Friday, April 22, 2011

The Accidental Time Machine

The Accidental Time Machine
© 2007 Joe Haldeman
278 pages


When underachieving-and-mildly-discontent MIT graduate student tested a new calibrator for his professor's lab work, he didn't expect it to vanish for twelve seconds. More precisely, he didn't expect it to jump in time twelve seconds. But it did, and like a true scientist he pressed it again -- this time, taking notes. While Boston hunkers in under a snowstorm, Matt takes the calibrator to his home and begins running tests, noting that the length of the temporal jumps seems to increase exponentially with every push of the button. After his turtle returned from a jump alive and relatively unrattled, Matt decided to make a jump himself -- and he does, a few weeks in to the future where he is under arrest for theft and murder. Oops.

While the novel's front cover seems to advertise that this little adventure would be the whole of the plot,  a mysterious stranger bails Matt out and he presses the button again -- and stumbles into a bizarre, tense, whimsical, and utterly unpredictable plot that involves a paradoxical religious dictatorship in the United States, dinosaurs, talking bears, and at least two Jesus Christs, one of which probably lives on a space station.

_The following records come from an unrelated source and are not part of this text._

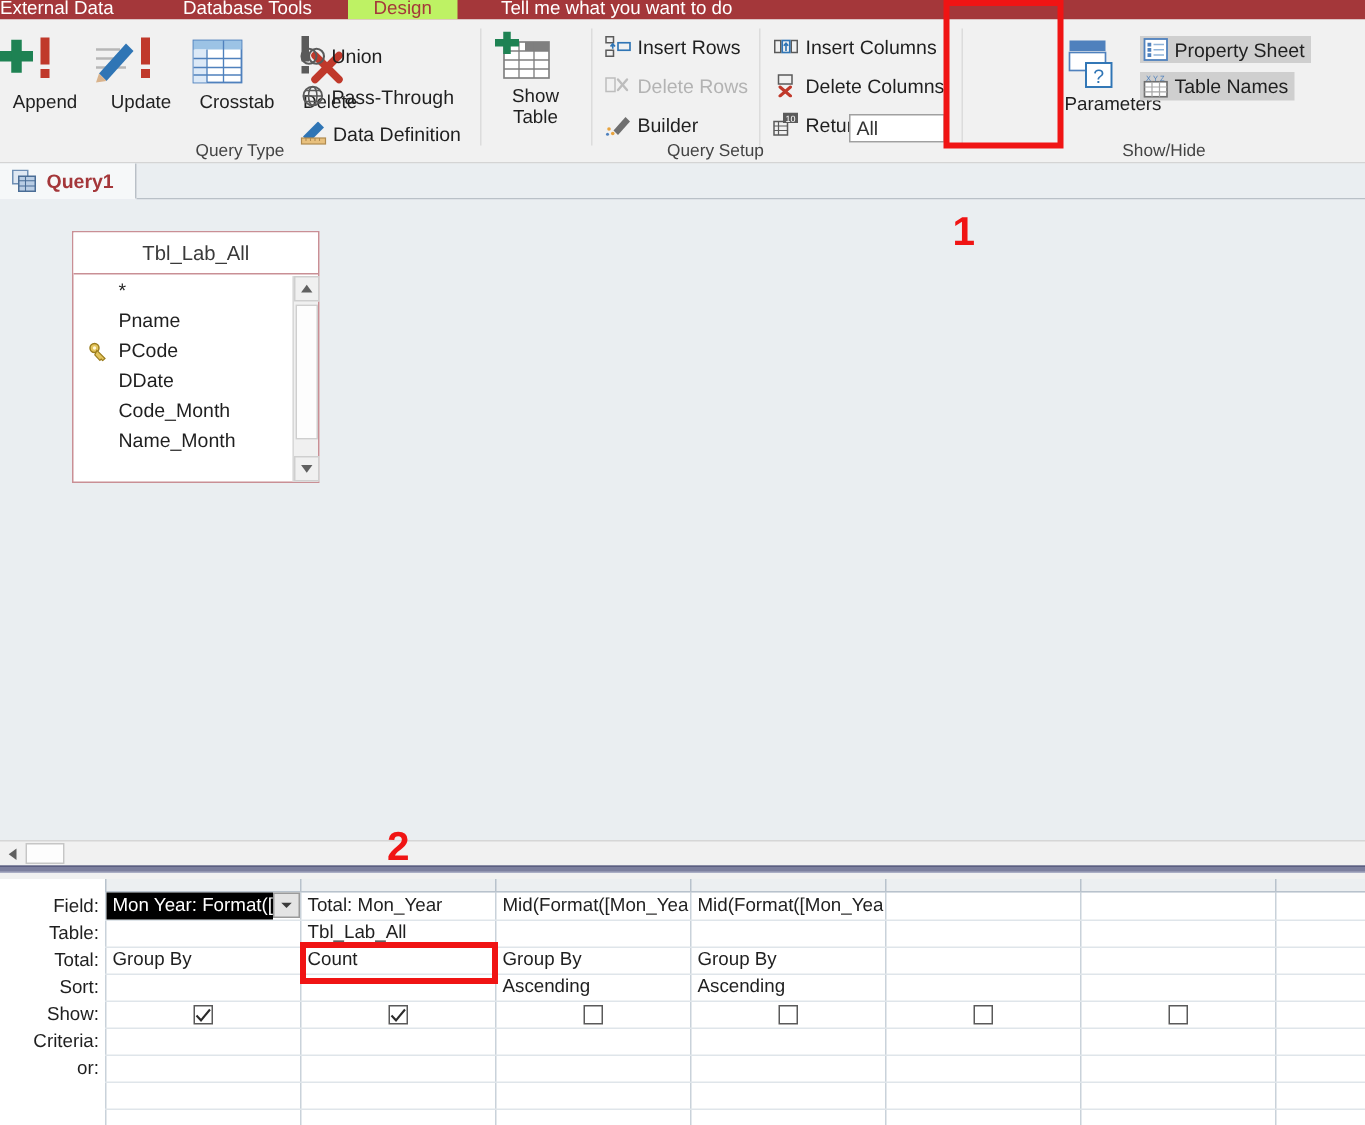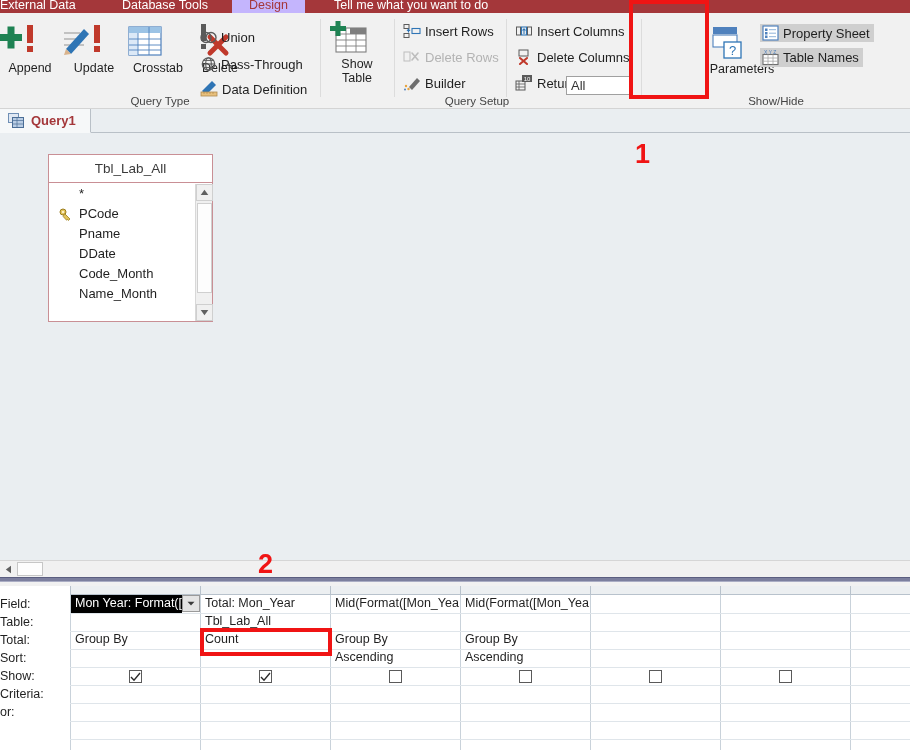"Design" .tabstrip .tab.active { background: #c4b5fd -> #bef264 }
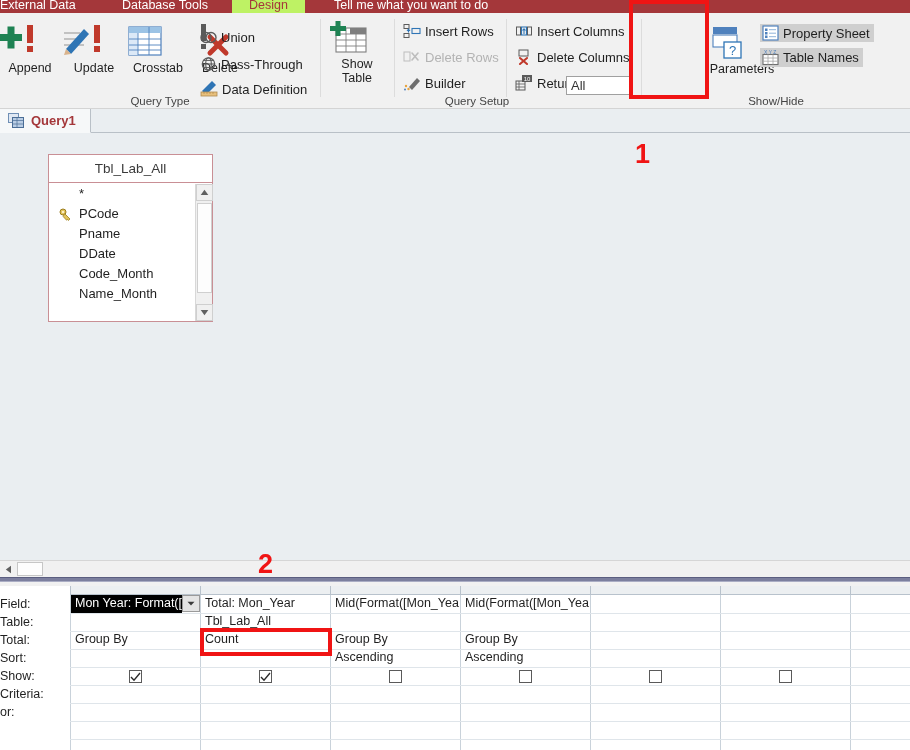"PCode" div.fieldrow { order: before "Pname" -> after "Pname" }
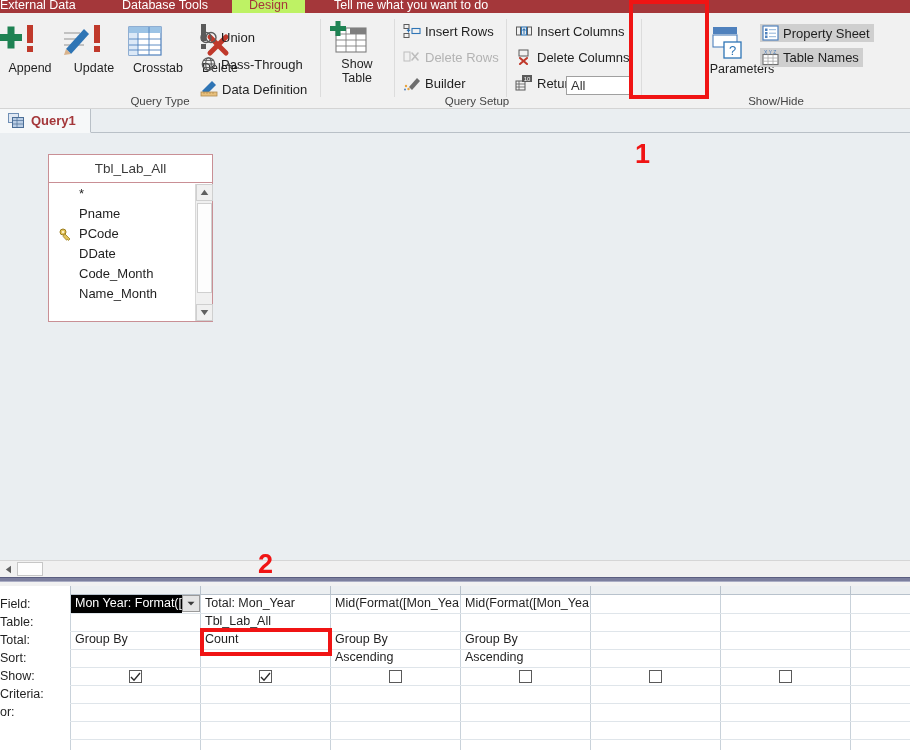"Field:" .rowlabel { text-align: none -> right }
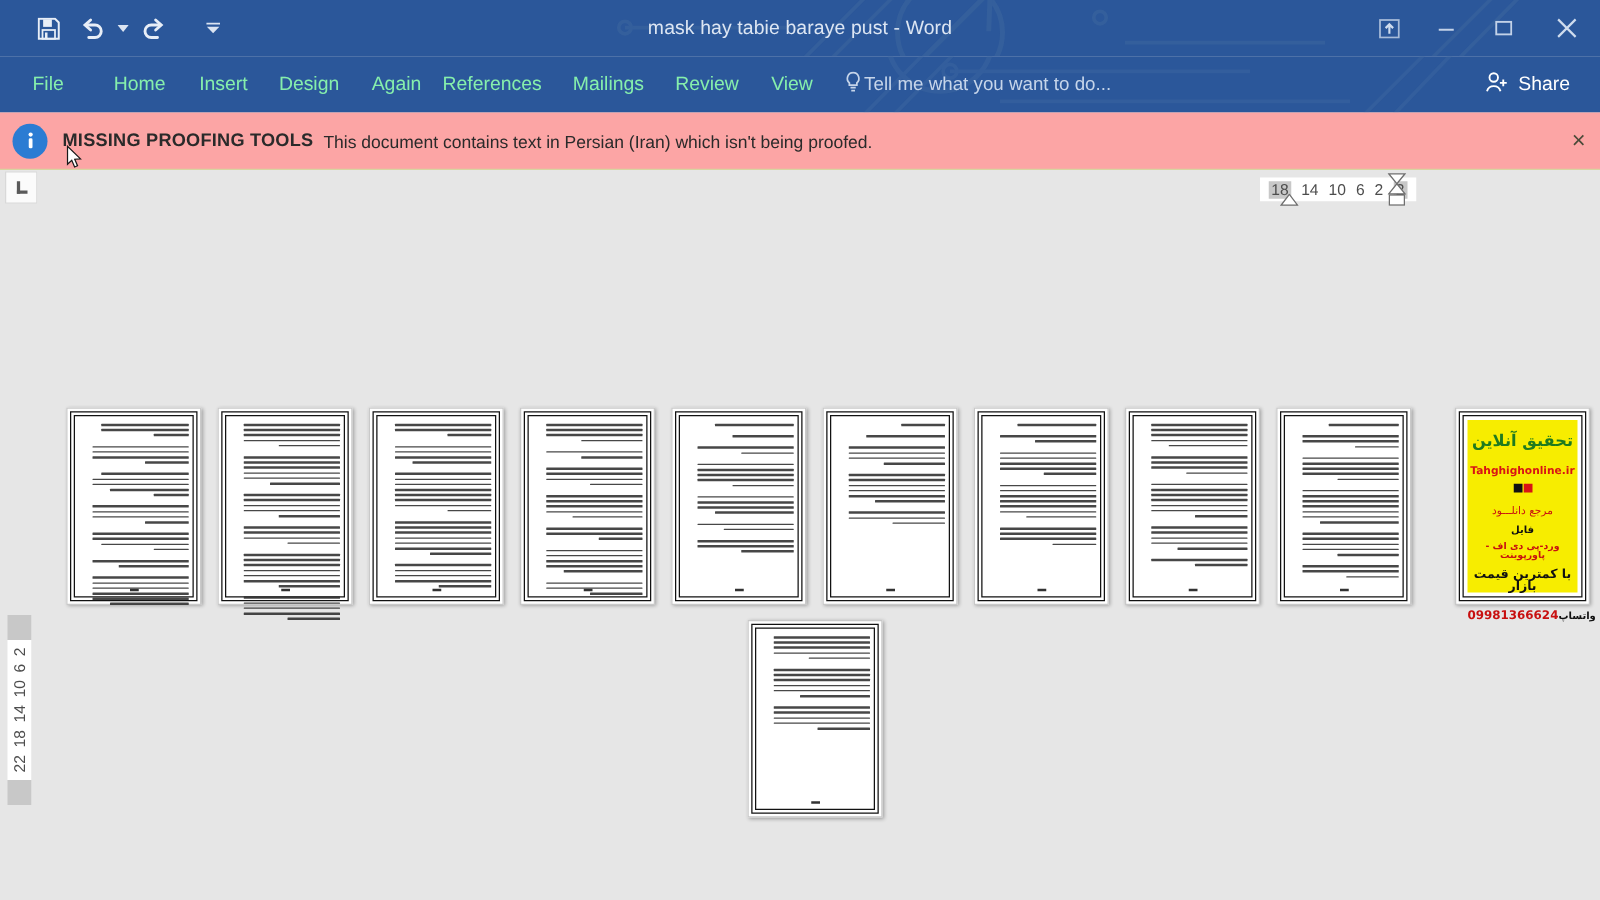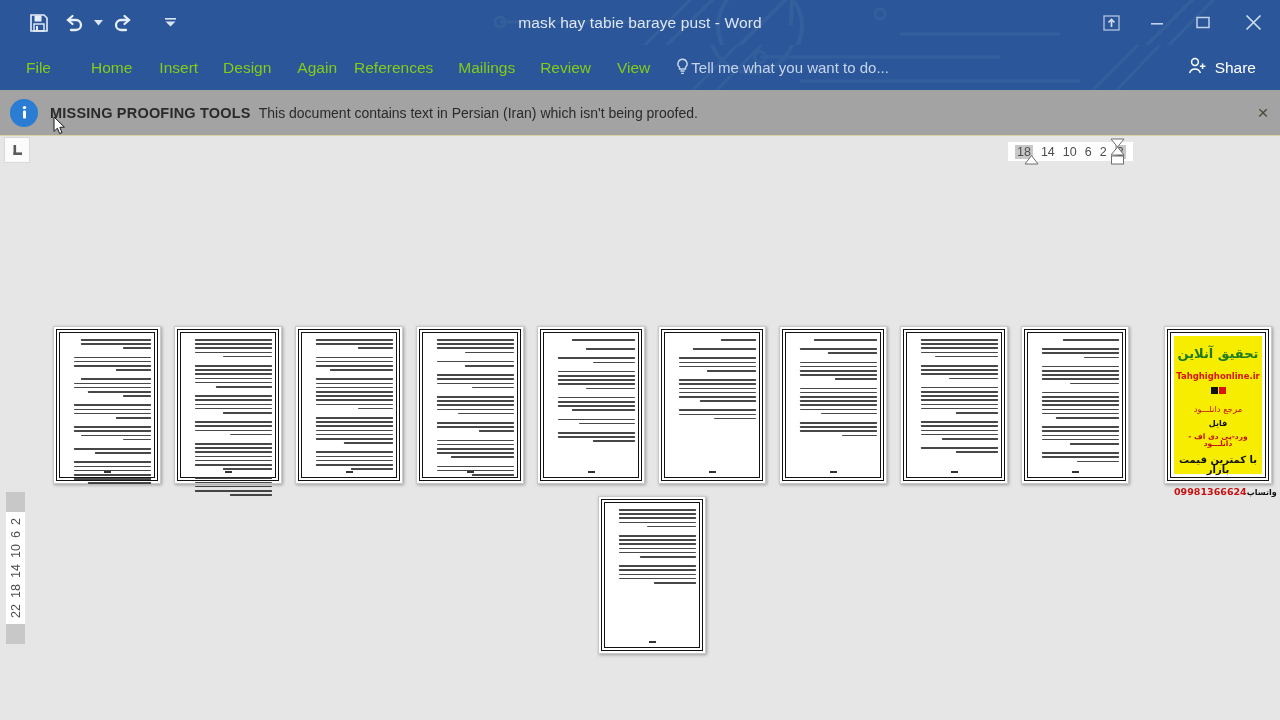"File" .tab { color: #84cc16 -> #86efac }
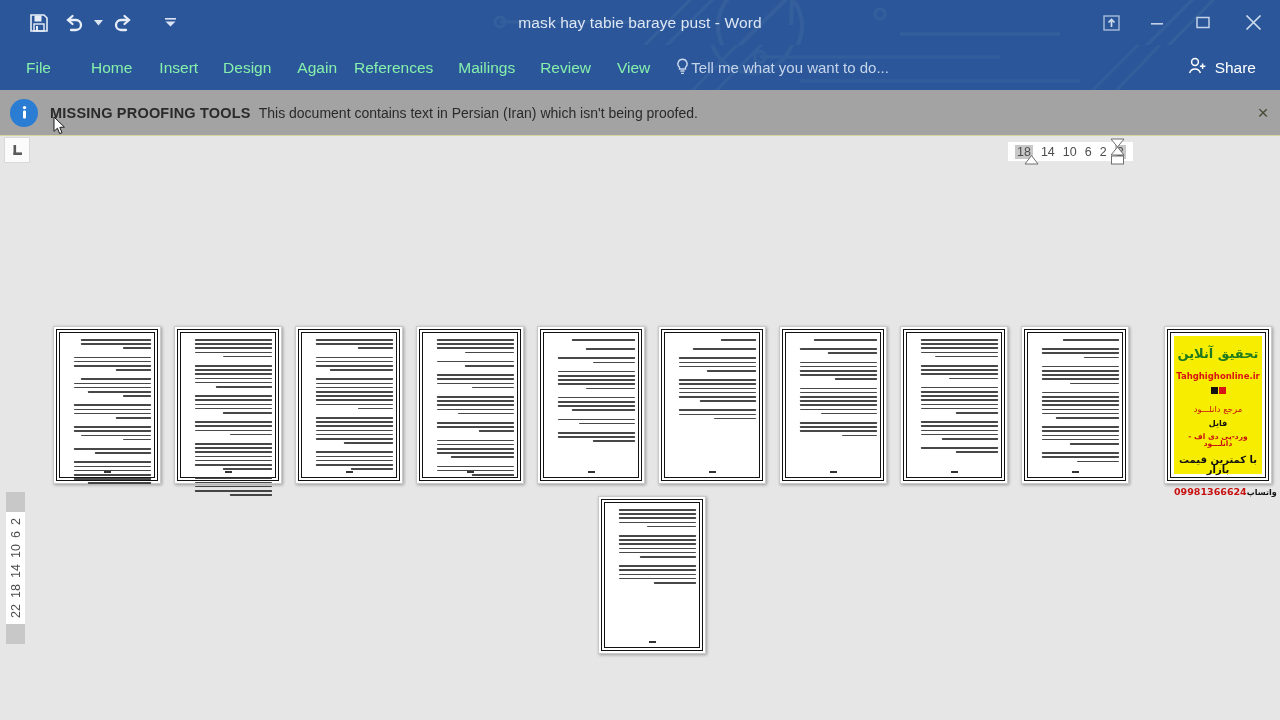"MISSING PROOFING TOOLS" .infobar { background: #a3a3a3 -> #fca5a5 }
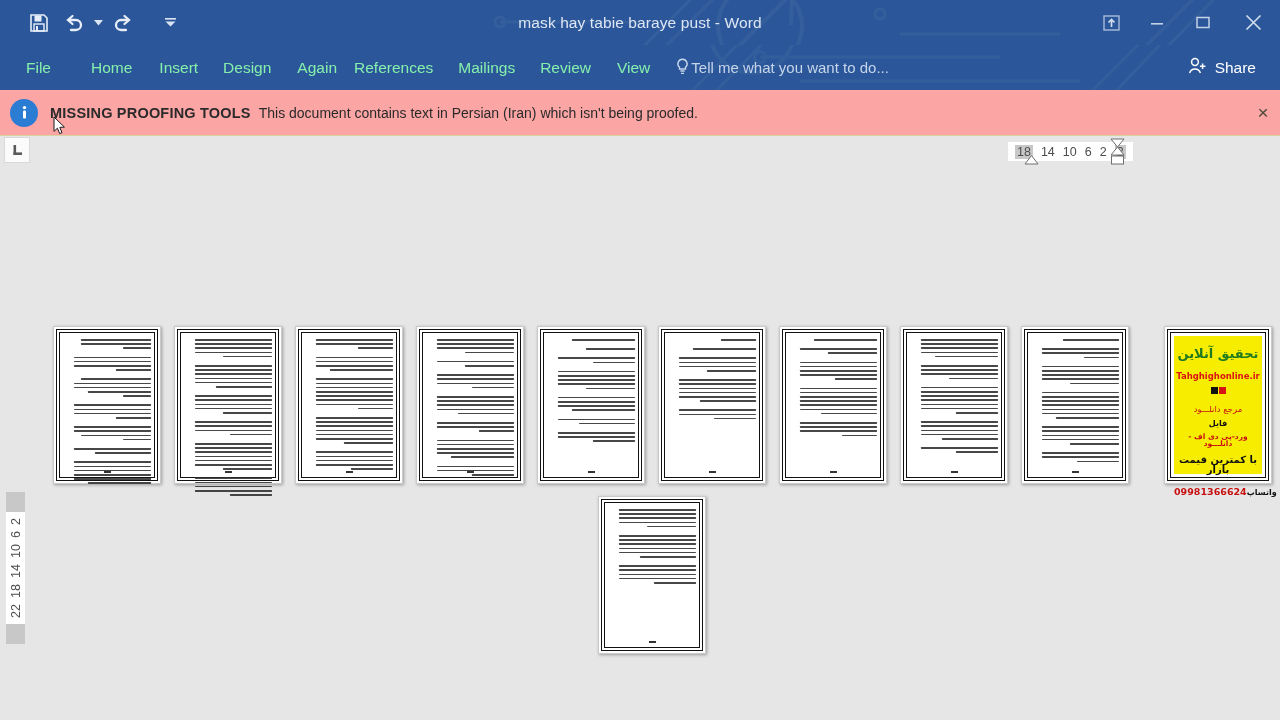"ورد-پی دی اف - دانلـــود" div.ad-l { text: دانلـــود -> پاورپوینت }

...yeah. I first heard of Joe Haldeman through his The Forever War, a story of the futility of war and the alienation of soldiers from society, so I wasn't expecting something this funny to read. I generally expect science fiction to be Serious Business, but Haldeman's work is filled with comedy -- both from the absurd situation and his dialogue. Haldeman's worldbuilding -- in creating various future-earth scenarios -- fascinated me, and so I wolfed this book down in a single sitting. It's not quite hard science:  Haldeman tried to keep it grounded in serious theories, but admitted to looking for an esoteric source for his temporal anomaly that would not be overturned by real scientific revelations anytime soon, and which most readers wouldn't know enough about to take serious issue with his approach. It involves string theory, branes, and multiple dimensions, so that's a safe bet.

Accidental Time Machine is an entertaining, very readable novel that had the same effect on me as a thriller or a Christopher Moore book.  Its ending managed to be satisfying without resolving everything too neatly -- leaving room for speculation as to the ultimate endgame. I will definitely be reading more Haldeman.